Action item
Starting with the line that holds "40 c4-6 14-8", copy out each remaining line of the listing below, up to and including the last one, and include nothing else.

···

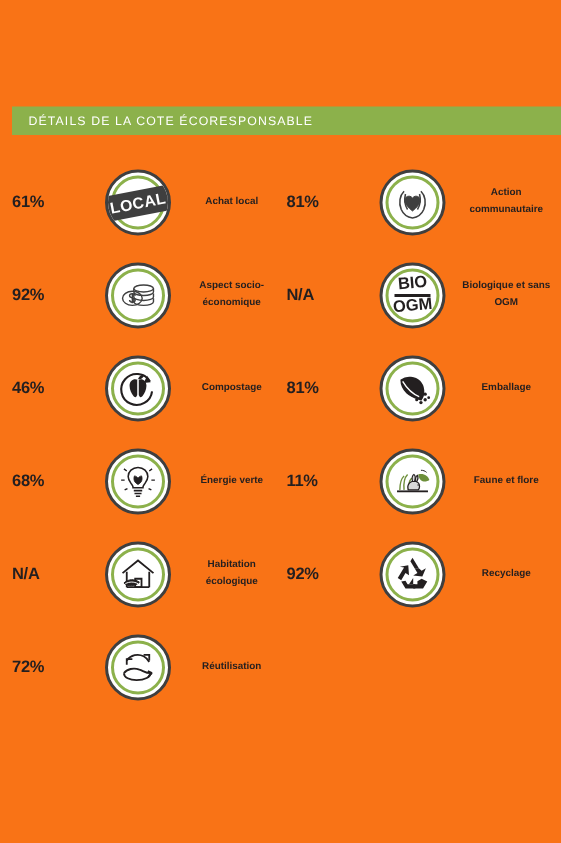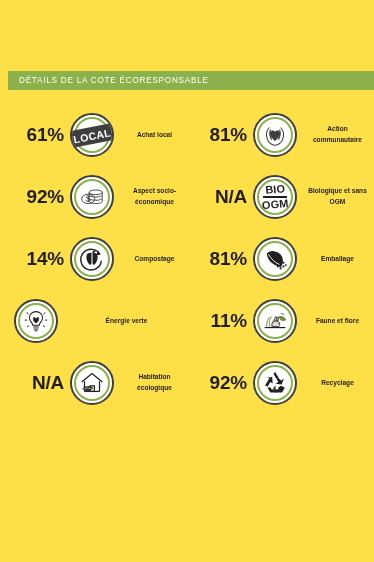--- a/index.html
+++ b/index.html
@@ -18,7 +18,7 @@
   .page {
     position: absolute;
     inset: 0;
-    background: #fde047;
+    background: #f97316;
   }
 
   

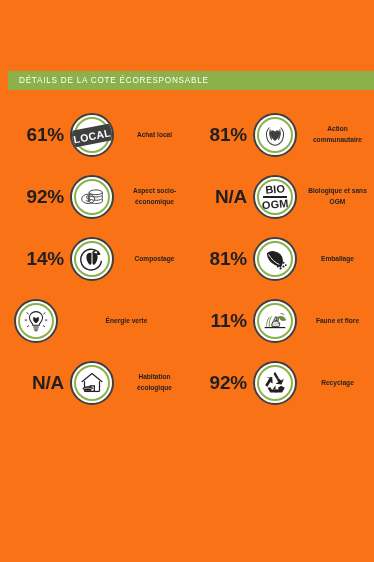--- a/index.html
+++ b/index.html
@@ -62,8 +62,8 @@
   .pct {
     width: 56px;
     flex: 0 0 56px;
-    text-align: right;
-    font-size: 19px;
+    text-align: left;
+    font-size: 11px;
     font-weight: bold;
     color: #231f20;
     letter-spacing: -0.2px;

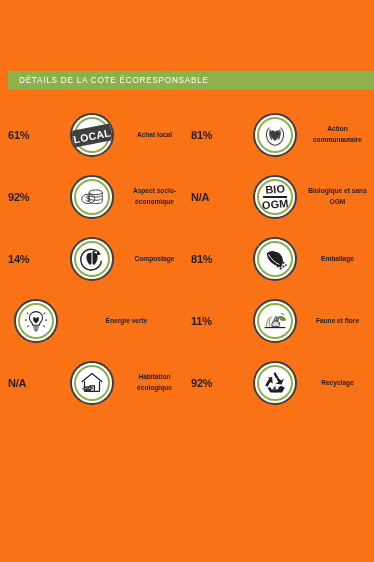--- a/index.html
+++ b/index.html
@@ -245,7 +245,7 @@
     </div>
 
     <div class="cell">
-      <div class="pct">14%</div>
+      <div class="pct">46%</div>
       <div class="badge-wrap">
         <div class="badge">
           <svg viewBox="0 0 64 64" fill="none" stroke="#231f20" stroke-width="3">

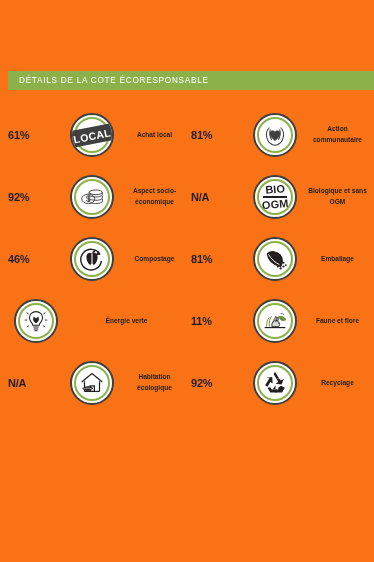--- a/index.html
+++ b/index.html
@@ -280,6 +280,7 @@
     </div>
 
     <div class="cell">
+      <div class="pct">68%</div>
       <div class="badge-wrap">
         <div class="badge">
           <svg viewBox="0 0 64 64" fill="none" stroke="#231f20" stroke-width="2.2">

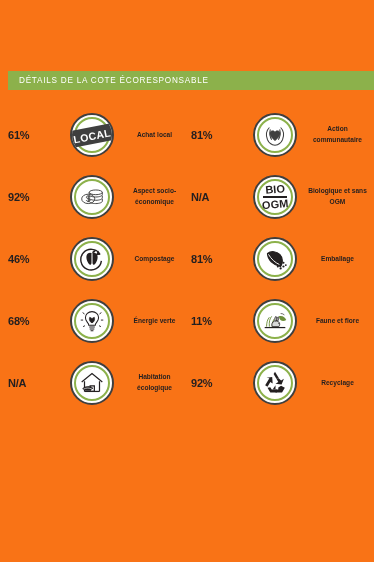--- a/index.html
+++ b/index.html
@@ -349,6 +349,22 @@
       <div class="label">Recyclage</div>
     </div>
 
+    <div class="cell">
+      <div class="pct">72%</div>
+      <div class="badge-wrap">
+        <div class="badge">
+          <svg viewBox="0 0 64 64" fill="none" stroke="#231f20" stroke-width="2.6">
+            <path d="M16 28 v-8 h8"></path>
+            <path d="M16 22 c6-8 16-10 24-6 c4 2 6 5 8 8"></path>
+            <path d="M48 22 v-8 h-8"></path>
+            <path d="M12 40 c4-6 14-8 22-5 c6 2 10 6 18 5"></path>
+            <path d="M52 40 l-6 -3 M52 40 l-5 4"></path>
+            <path d="M12 40 c0 6 8 10 18 10 c12 0 20-5 20-10"></path>
+          </svg>
+        </div>
+      </div>
+      <div class="label">Réutilisation</div>
+    </div>
 
   </div>
 </div>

···

Your solution
+            <path d="M12 40 c4-6 14-8 22-5 c6 2 10 6 18 5"></path>
+            <path d="M52 40 l-6 -3 M52 40 l-5 4"></path>
+            <path d="M12 40 c0 6 8 10 18 10 c12 0 20-5 20-10"></path>
+          </svg>
+        </div>
+      </div>
+      <div class="label">Réutilisation</div>
+    </div>
 
   </div>
 </div>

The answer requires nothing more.